I once had a panic attack because I thought a salt shaker on the table was a bomb.

... Not joking.


----------



## Elleire (Jul 24, 2011)

I don't know if paranoid is the right word for it, but, sometimes, I'll go through these phases where I think I see mice and rats scurrying around my house, and that they're in my bed when I sleep, and sometimes, that bugs are crawling around under my skin, and worms are curling up in my stomach. It makes me really panicky and hypervigilant -- any little sound I hear causes the same reaction in me as would a fire alarm to someone else. I can't sleep for a couple days while that's going on and nothing I do makes it stop. I hate it.

I don't know what that's all about, but it's pretty terrifying when it's happening. Thankfully, it only lasts a few days. :stu



EarlGreyDregs said:


> I once had a panic attack because I thought a salt shaker on the table was a bomb.
> 
> ... Not joking.


----------



## Monroee (Aug 26, 2009)

phoelomek said:


>


I'm not that bad anymore, thank god! It was a few years ago when I was having extreme anxiety & paranoia. I'm much better now.


----------



## Elleire (Jul 24, 2011)

EarlGreyDregs said:


> I'm not that bad anymore, thank god! It was a few years ago when I was having extreme anxiety & paranoia. I'm much better now.


Good to hear! I'm happy you're doing better.


----------



## meganmila (Jul 25, 2011)

Yeah...right now I'm paranoid that someone poisoned my food.  I hate this. I pretty sure I'm an hypochondriac...I can't even take pills sometimes cause I'm afraid of the side effects.


----------



## Monroee (Aug 26, 2009)

meganmila said:


> Yeah...right now I'm paranoid that someone poisoned my food.  I hate this. I pretty sure I'm an hypochondriac...I can't even take pills sometimes cause I'm afraid of the side effects.

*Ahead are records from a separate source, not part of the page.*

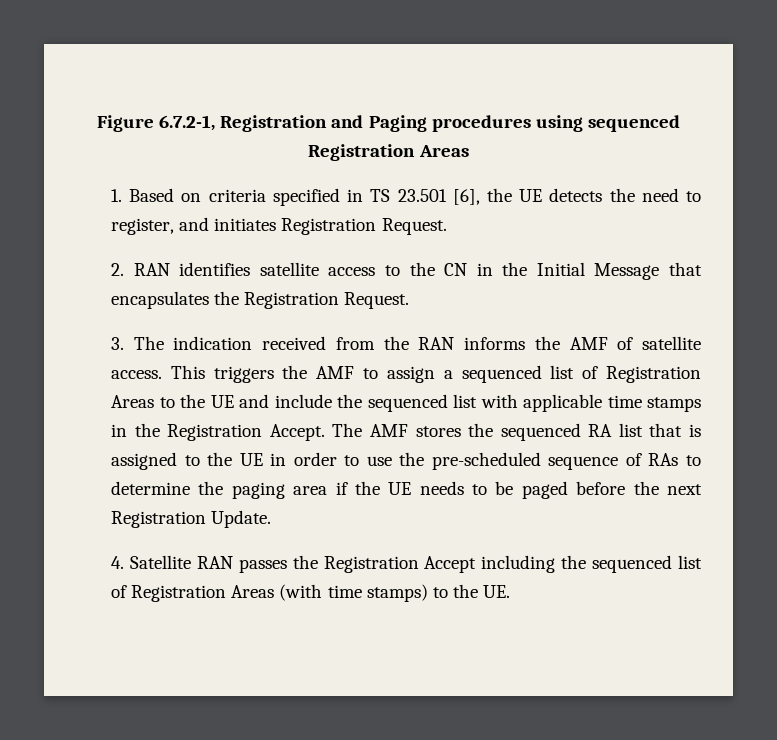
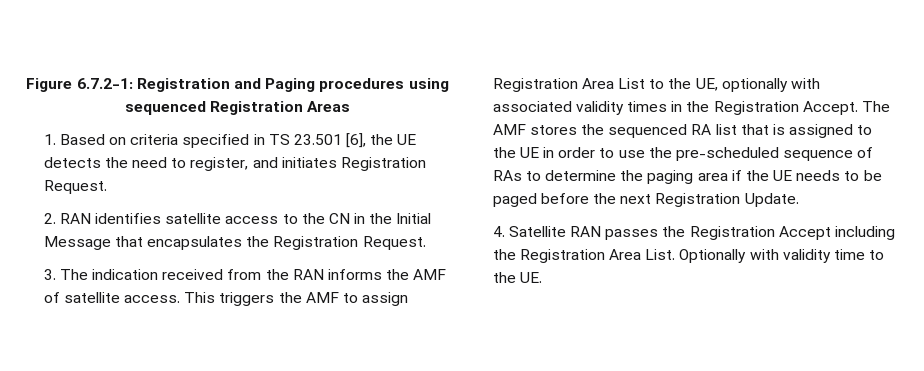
- Figure 6.7.2-1, Registration and Paging procedures using sequenced Registration Areas
+ Figure 6.7.2-1: Registration and Paging procedures using sequenced Registration Areas
- This triggers the AMF to assign a sequenced list of Registration Areas to the UE and include the sequenced list with applicable time stamps in the Registration Accept.
+ This triggers the AMF to assign Registration Area List to the UE, optionally with associated validity times in the Registration Accept.
- 4. Satellite RAN passes the Registration Accept including the sequenced list of Registration Areas (with time stamps) to the UE.
+ 4. Satellite RAN passes the Registration Accept including the Registration Area List. Optionally with validity time to the UE.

When I was bad I was afraid of people poisoning my food if I left it alone. You are definitely not the only one & I don't think you're crazy at all.


----------



## Elleire (Jul 24, 2011)

meganmila said:


> Yeah...right now I'm paranoid that someone poisoned my food.  I hate this. I pretty sure I'm an hypochondriac...I can't even take pills sometimes cause I'm afraid of the side effects.


I think being afraid of side-effects is a completely rational worry. :yes

Can I ask if you think there's any reason why someone would poison your food? Or is it just a fear that sort of strikes you out of no where? Have you talked to/considered talking to someone about it? I'm sorry, I don't want to make you uncomfortable. You don't have to answer (obviously).


----------



## meganmila (Jul 25, 2011)

EarlGreyDregs said:


> When I was bad I was afraid of people poisoning my food if I left it alone. You are definitely not the only one & I don't think you're crazy at all.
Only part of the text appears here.